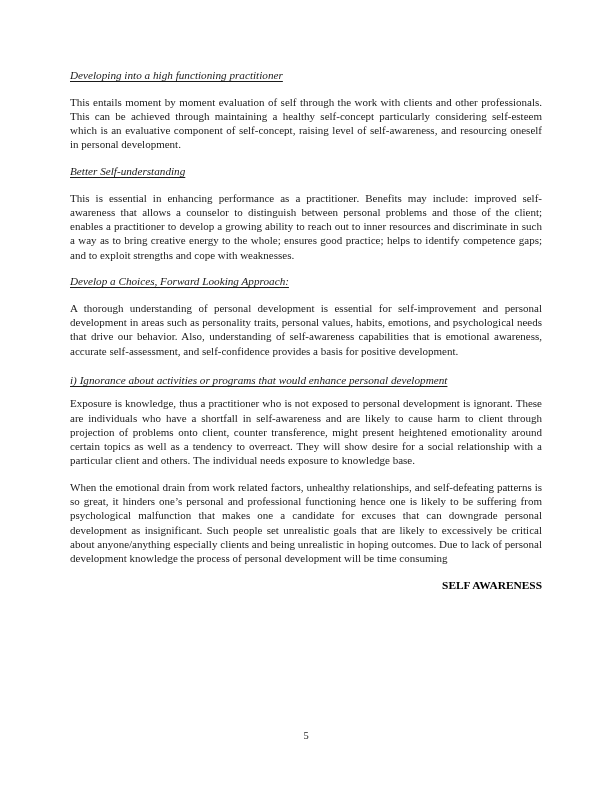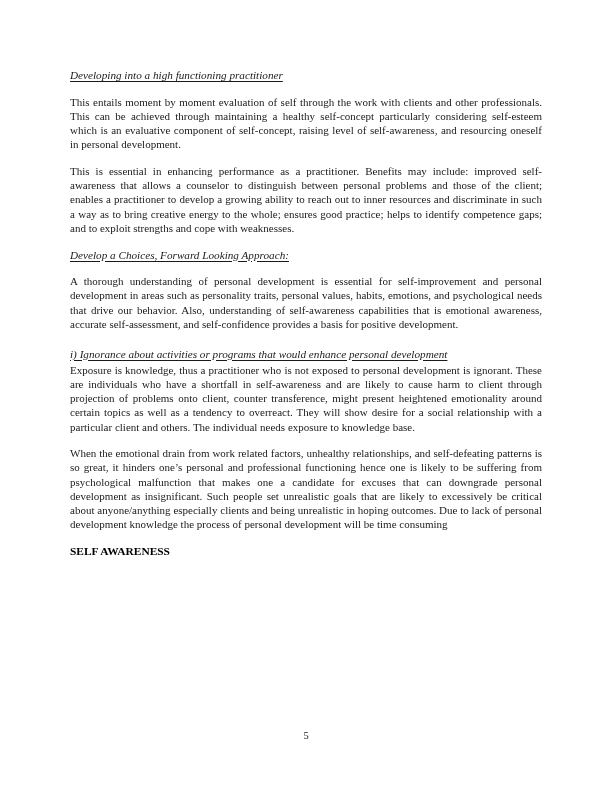--- a/index.html
+++ b/index.html
@@ -80,6 +80,7 @@
     <div class="sub-heading">Developing into a high functioning practitioner</div>
     <p class="para">This entails moment by moment evaluation of self through the work with clients and other professionals. This can be achieved through maintaining a healthy self-concept particularly considering self-esteem which is an evaluative component of self-concept, raising level of self-awareness, and resourcing oneself in personal development.</p>
 
+    <div class="sub-heading">Better Self-understanding</div>
     <p class="para">This is essential in enhancing performance as a practitioner. Benefits may include: improved self-awareness that allows a counselor to distinguish between personal problems and those of the client; enables a practitioner to develop a growing ability to reach out to inner resources and discriminate in such a way as to bring creative energy to the whole; ensures good practice; helps to identify competence gaps; and to exploit strengths and cope with weaknesses.</p>
 
 

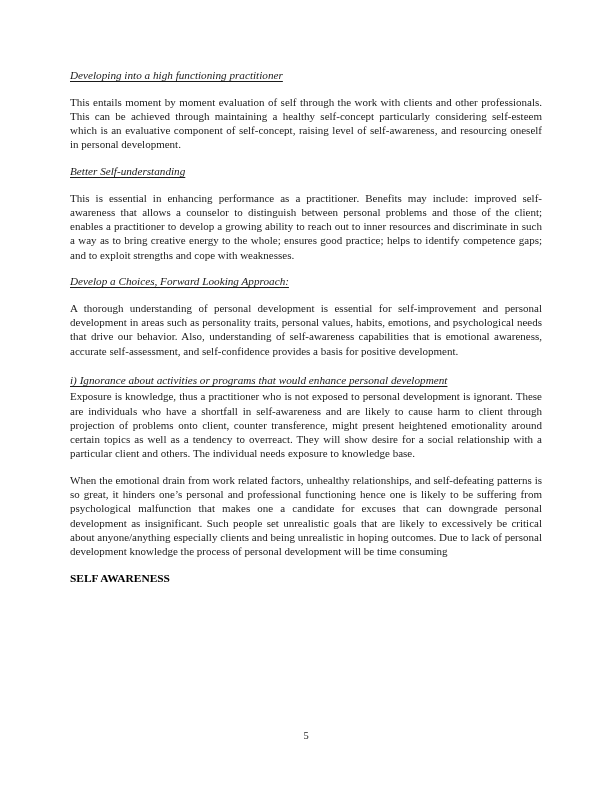--- a/index.html
+++ b/index.html
@@ -89,7 +89,7 @@
 
     <div class="spacer-sm"></div>
 
-    <div class="sub-heading tight-gap" style="margin-bottom:2px;">i) Ignorance about activities or programs that would enhance personal development</div>
+    <div class="sub-heading tight-gap" style="margin-bottom:9px;">i) Ignorance about activities or programs that would enhance personal development</div>
     <p class="para"> Exposure is knowledge, thus a practitioner who is not exposed to personal development is ignorant. These are individuals who have a shortfall in self-awareness and are likely to cause harm to client through projection of problems onto client, counter transference, might present heightened emotionality around certain topics as well as a tendency to overreact. They will show desire for a social relationship with a particular client and others. The individual needs exposure to knowledge base.</p>
 
     <p class="para">When the emotional drain from work related factors, unhealthy relationships, and self-defeating patterns is so great, it hinders one’s personal and professional functioning hence one is likely to be suffering from psychological malfunction that makes one a candidate for excuses that can downgrade personal development as insignificant. Such people set unrealistic goals that are likely to excessively be critical about anyone/anything especially clients and being unrealistic in hoping outcomes. Due to lack of personal development knowledge the process of personal development will be time consuming</p>

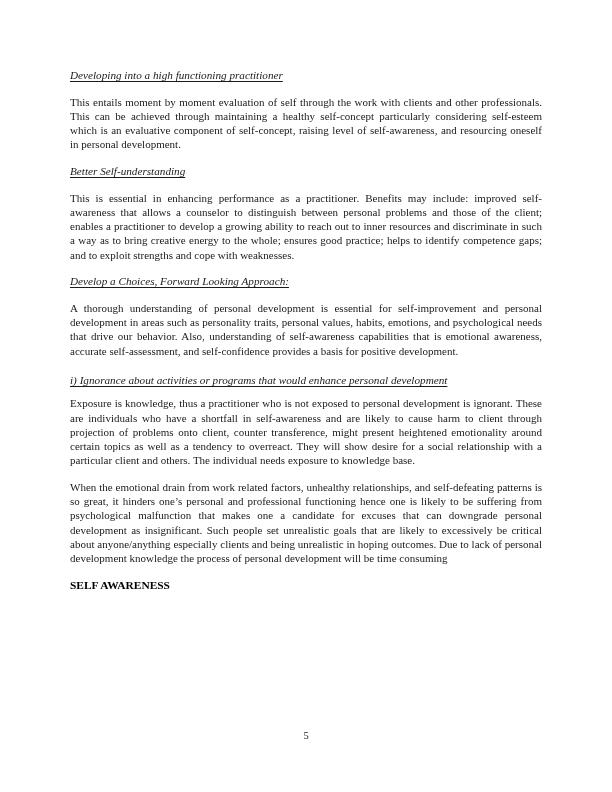--- a/index.html
+++ b/index.html
@@ -56,6 +56,7 @@
   .bold-heading.caps {
     margin-top: 0;
     margin-bottom: 0;
+    text-align: right;
   }
   .tight-gap {
     margin-bottom: 1.5px;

....................

Task directions:
Retype every entry exactly as written. Leave the pictures out.

Output:
--- a/index.html
+++ b/index.html
@@ -80,6 +80,7 @@
     <div class="sub-heading">Developing into a high functioning practitioner</div>
     <p class="para">This entails moment by moment evaluation of self through the work with clients and other professionals. This can be achieved through maintaining a healthy self-concept particularly considering self-esteem which is an evaluative component of self-concept, raising level of self-awareness, and resourcing oneself in personal development.</p>
 
+    <div class="sub-heading">Better Self-understanding</div>
     <p class="para">This is essential in enhancing performance as a practitioner. Benefits may include: improved self-awareness that allows a counselor to distinguish between personal problems and those of the client; enables a practitioner to develop a growing ability to reach out to inner resources and discriminate in such a way as to bring creative energy to the whole; ensures good practice; helps to identify competence gaps; and to exploit strengths and cope with weaknesses.</p>
 
 

--- a/index.html
+++ b/index.html
@@ -89,7 +89,7 @@
 
     <div class="spacer-sm"></div>
 
-    <div class="sub-heading tight-gap" style="margin-bottom:2px;">i) Ignorance about activities or programs that would enhance personal development</div>
+    <div class="sub-heading tight-gap" style="margin-bottom:9px;">i) Ignorance about activities or programs that would enhance personal development</div>
     <p class="para"> Exposure is knowledge, thus a practitioner who is not exposed to personal development is ignorant. These are individuals who have a shortfall in self-awareness and are likely to cause harm to client through projection of problems onto client, counter transference, might present heightened emotionality around certain topics as well as a tendency to overreact. They will show desire for a social relationship with a particular client and others. The individual needs exposure to knowledge base.</p>
 
     <p class="para">When the emotional drain from work related factors, unhealthy relationships, and self-defeating patterns is so great, it hinders one’s personal and professional functioning hence one is likely to be suffering from psychological malfunction that makes one a candidate for excuses that can downgrade personal development as insignificant. Such people set unrealistic goals that are likely to excessively be critical about anyone/anything especially clients and being unrealistic in hoping outcomes. Due to lack of personal development knowledge the process of personal development will be time consuming</p>

--- a/index.html
+++ b/index.html
@@ -56,6 +56,7 @@
   .bold-heading.caps {
     margin-top: 0;
     margin-bottom: 0;
+    text-align: right;
   }
   .tight-gap {
     margin-bottom: 1.5px;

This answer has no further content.